WORK REQUEST: Going line by line through the data below, report how many lines include the word "Просвещение", with nothing added.

DATA LISTING:

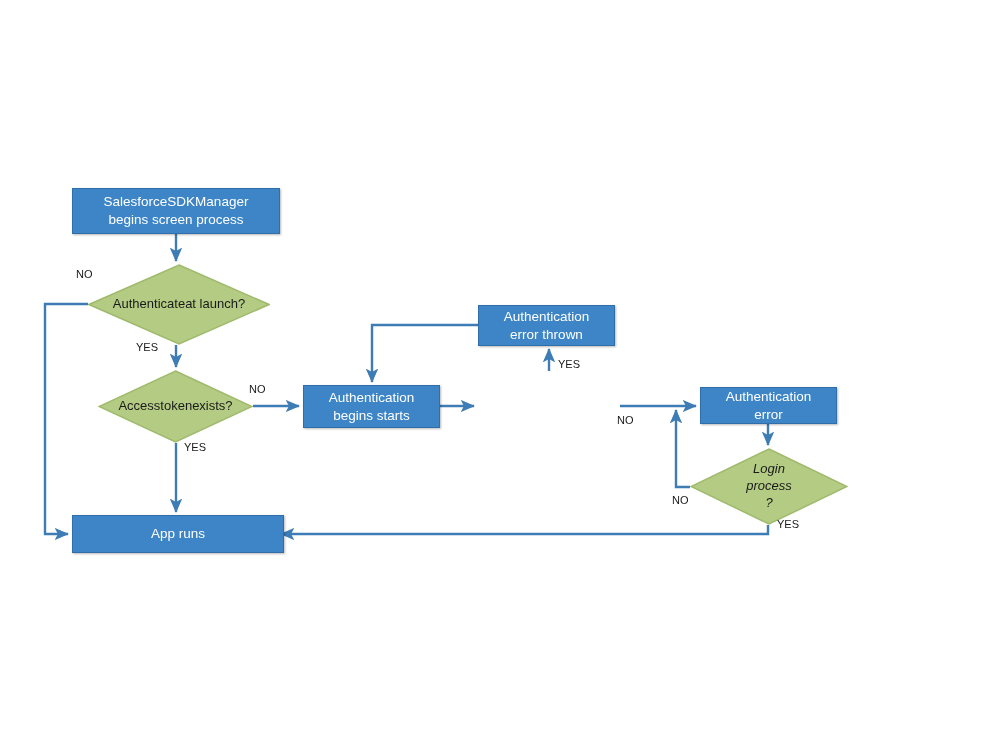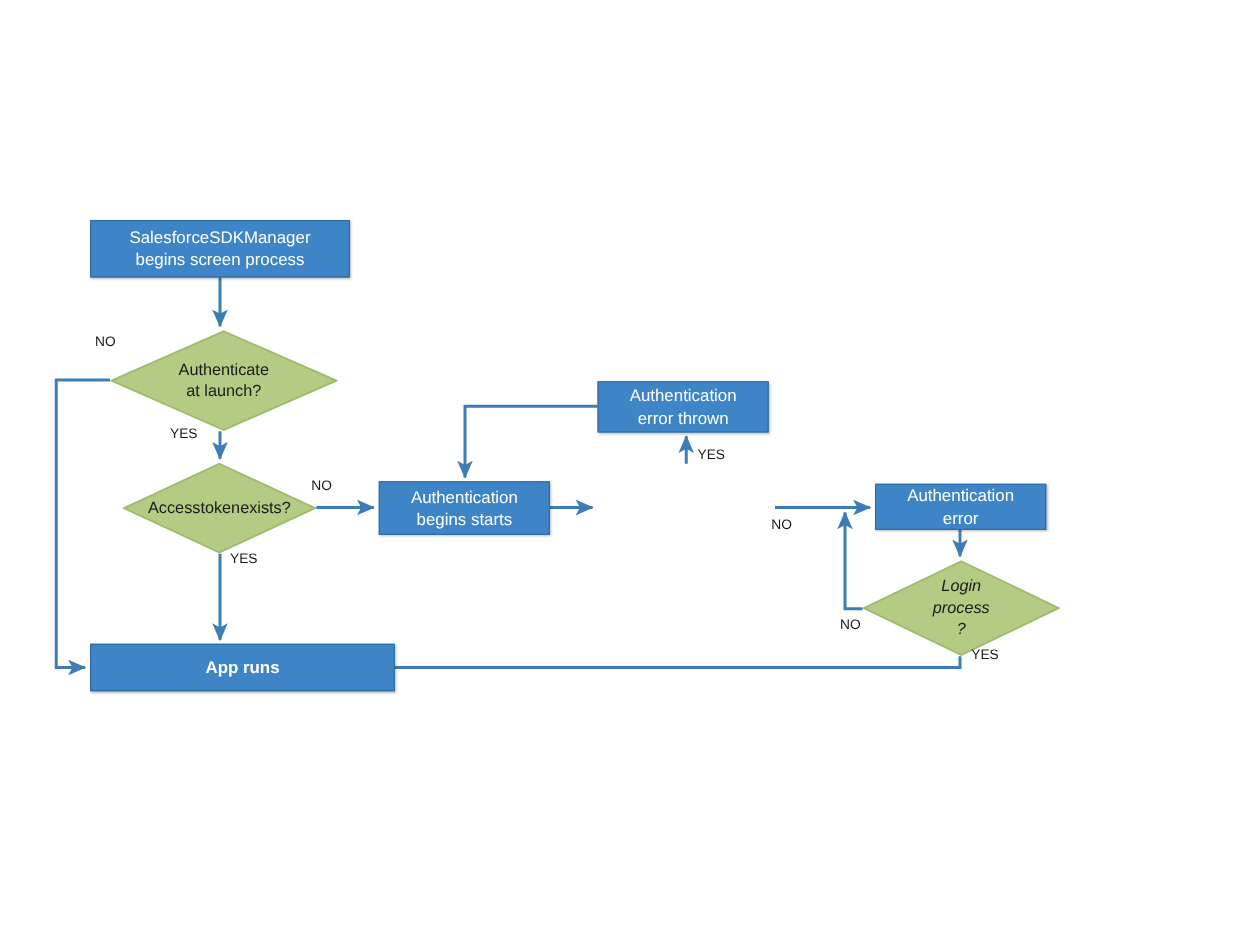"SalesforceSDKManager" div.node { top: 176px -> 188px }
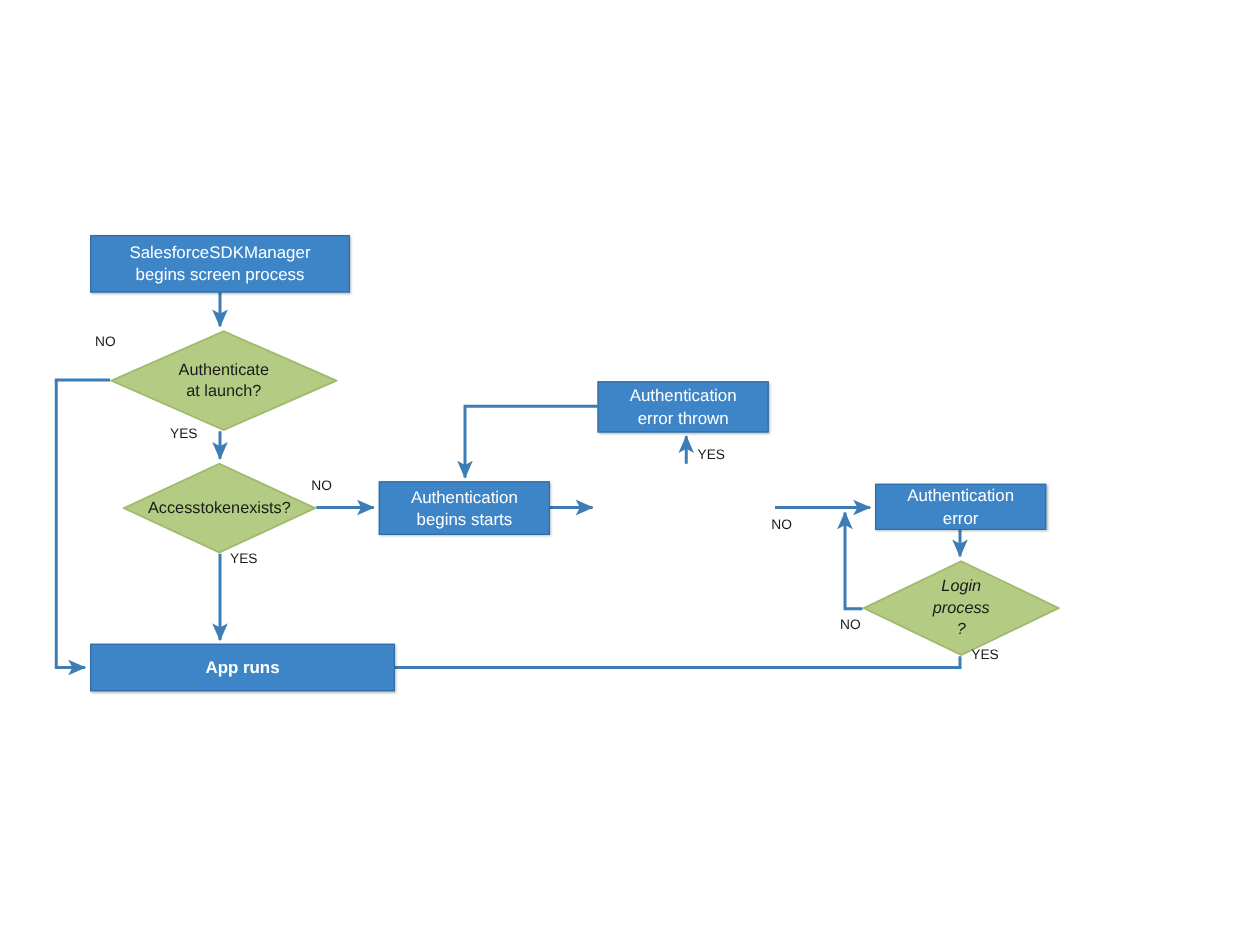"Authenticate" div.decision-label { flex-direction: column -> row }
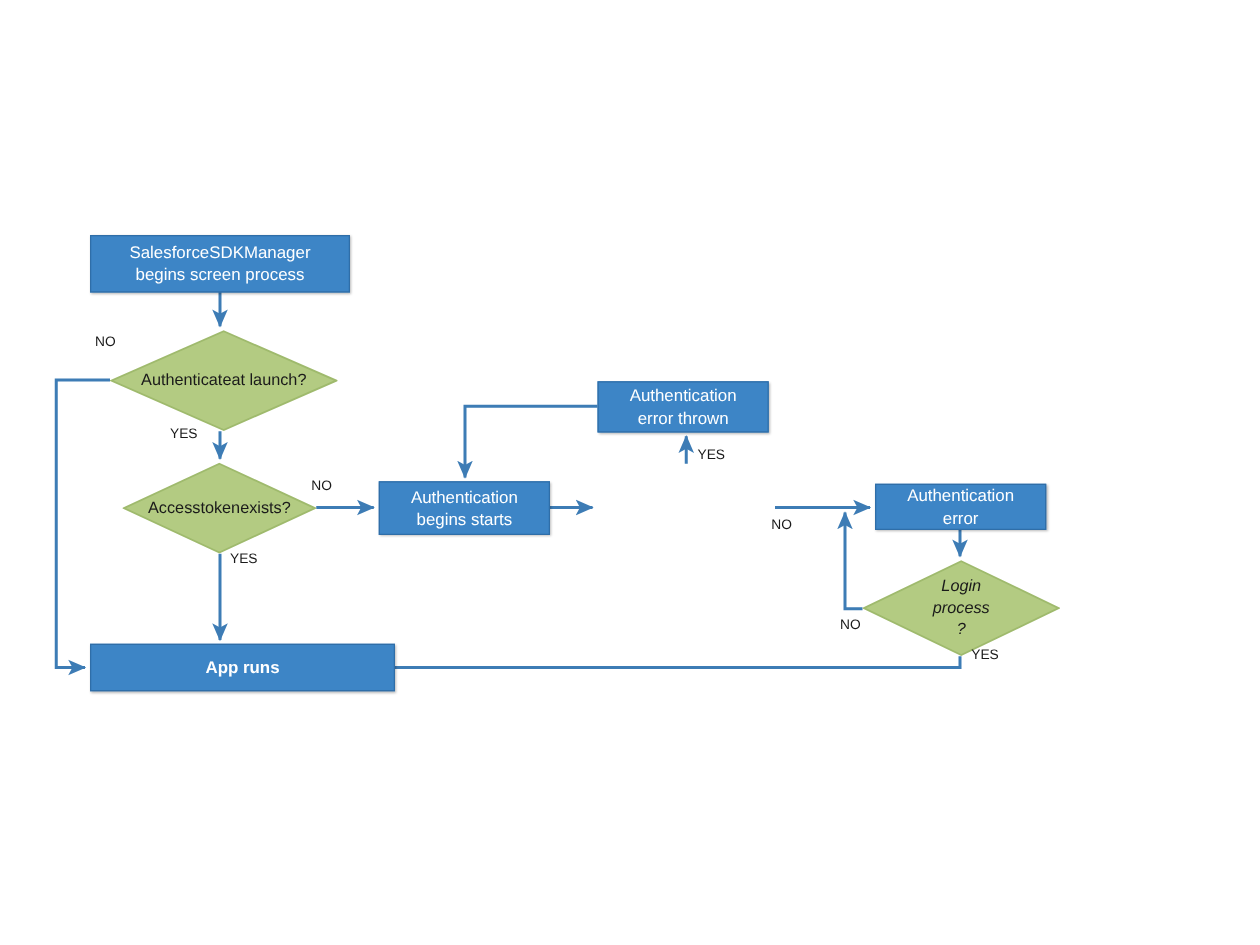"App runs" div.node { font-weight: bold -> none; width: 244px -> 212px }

---

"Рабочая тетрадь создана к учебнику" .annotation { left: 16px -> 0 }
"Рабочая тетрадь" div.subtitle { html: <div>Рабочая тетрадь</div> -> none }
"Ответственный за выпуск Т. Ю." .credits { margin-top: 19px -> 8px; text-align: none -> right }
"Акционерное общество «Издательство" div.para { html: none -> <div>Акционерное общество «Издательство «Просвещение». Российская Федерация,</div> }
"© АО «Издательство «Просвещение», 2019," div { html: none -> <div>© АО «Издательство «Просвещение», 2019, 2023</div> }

YOUR RESPONSE: 2